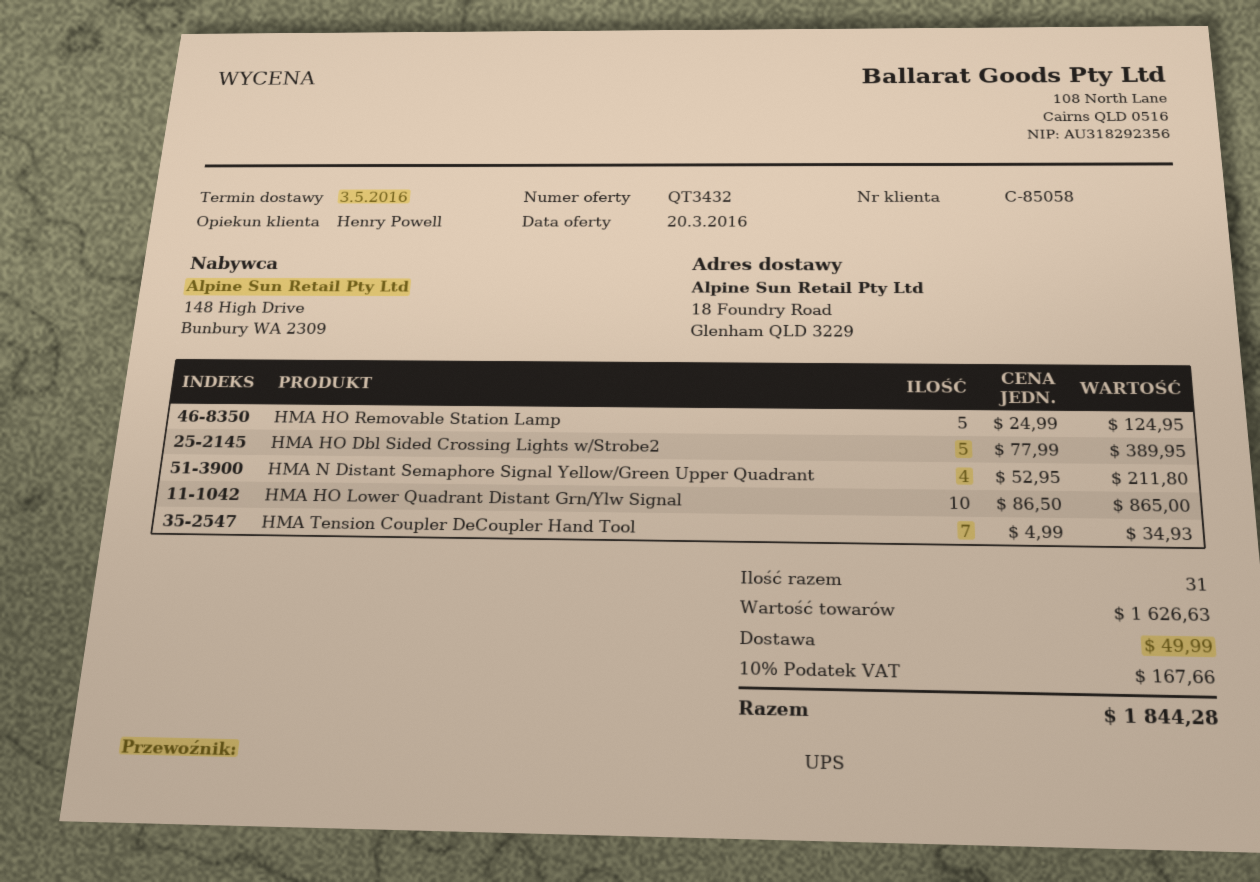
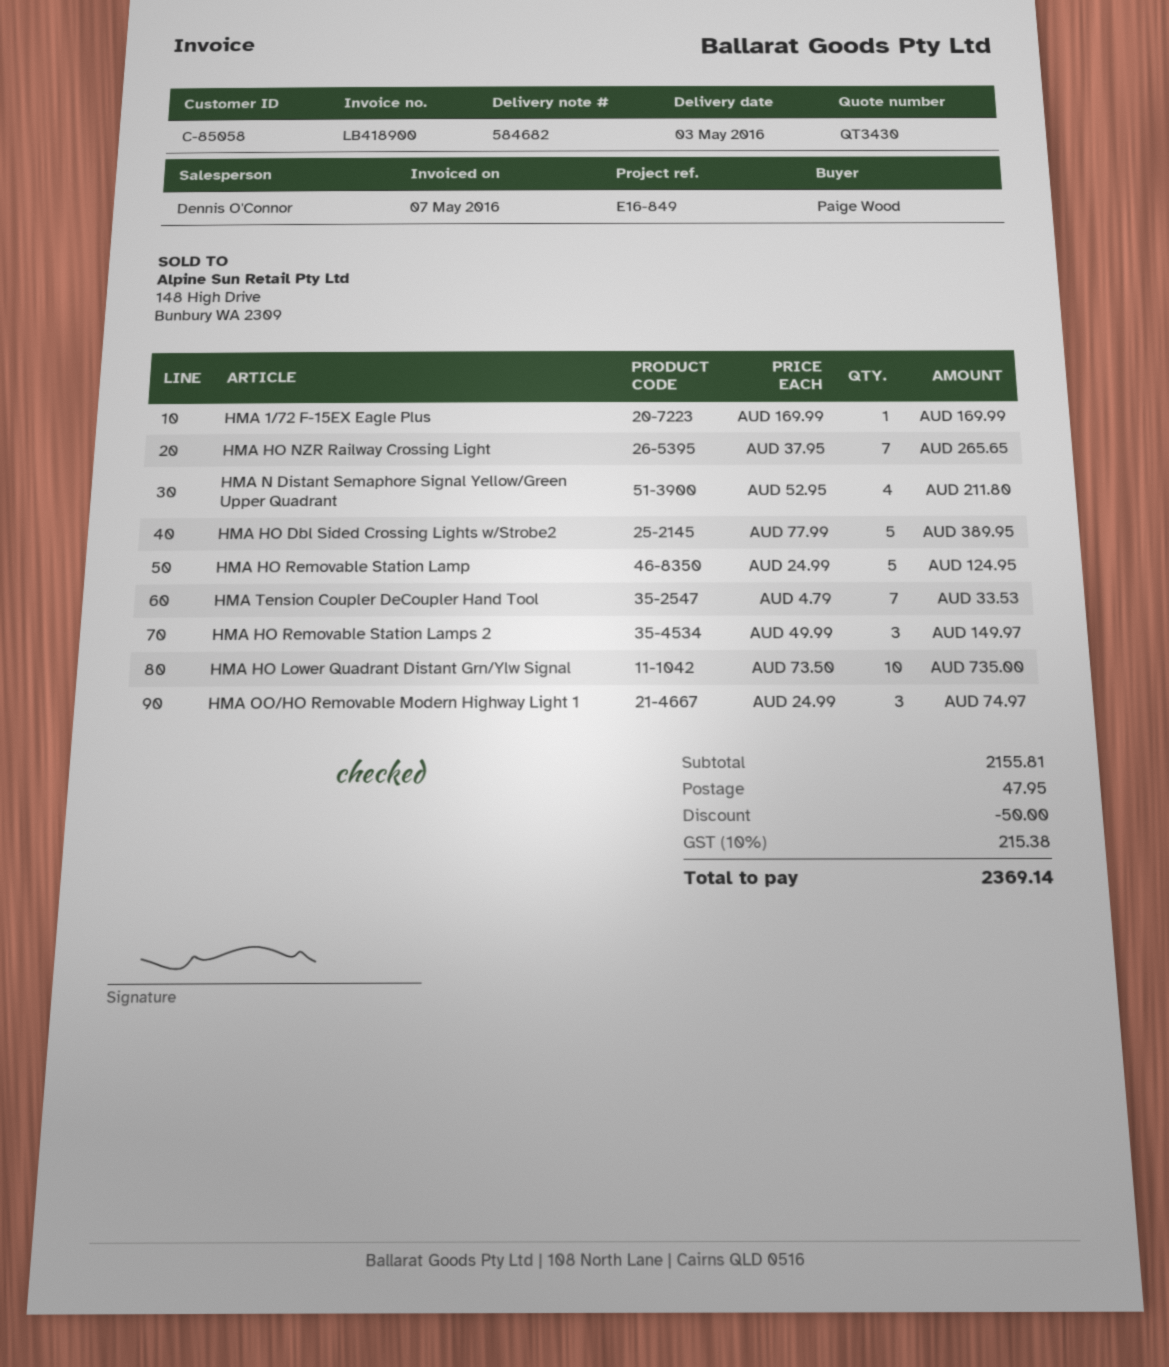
quote number: QT3432 -> QT3430
sales rep: Henry Powell -> Dennis O'Connor
HMA HO Lower Quadrant Distant Grn/Ylw Signal: 10 x 86.50 = 865.00 -> 10 x 73.50 = 735.00
HMA Tension Coupler DeCoupler Hand Tool: 7 x 4.99 = 34.93 -> 7 x 4.79 = 33.53
HMA 1/72 F-15EX Eagle Plus: none -> 1 x 169.99 = 169.99
HMA HO NZR Railway Crossing Light: none -> 7 x 37.95 = 265.65
HMA HO Removable Station Lamps 2: none -> 3 x 49.99 = 149.97
HMA OO/HO Removable Modern Highway Light 1: none -> 3 x 24.99 = 74.97
subtotal: 1626.63 -> 2155.81
discount: none -> 50.00
shipping: 49.99 -> 47.95
tax: 10% = 167.66 -> 10% = 215.38
total: 1844.28 -> 2369.14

● Exercise requirements
Word-for-word repeat, images excluded: return all the data.

● Solution below
quote number: QT3432 -> QT3430
sales rep: Henry Powell -> Dennis O'Connor
HMA HO Lower Quadrant Distant Grn/Ylw Signal: 10 x 86.50 = 865.00 -> 10 x 73.50 = 735.00
HMA Tension Coupler DeCoupler Hand Tool: 7 x 4.99 = 34.93 -> 7 x 4.79 = 33.53
HMA 1/72 F-15EX Eagle Plus: none -> 1 x 169.99 = 169.99
HMA HO NZR Railway Crossing Light: none -> 7 x 37.95 = 265.65
HMA HO Removable Station Lamps 2: none -> 3 x 49.99 = 149.97
HMA OO/HO Removable Modern Highway Light 1: none -> 3 x 24.99 = 74.97
subtotal: 1626.63 -> 2155.81
discount: none -> 50.00
shipping: 49.99 -> 47.95
tax: 10% = 167.66 -> 10% = 215.38
total: 1844.28 -> 2369.14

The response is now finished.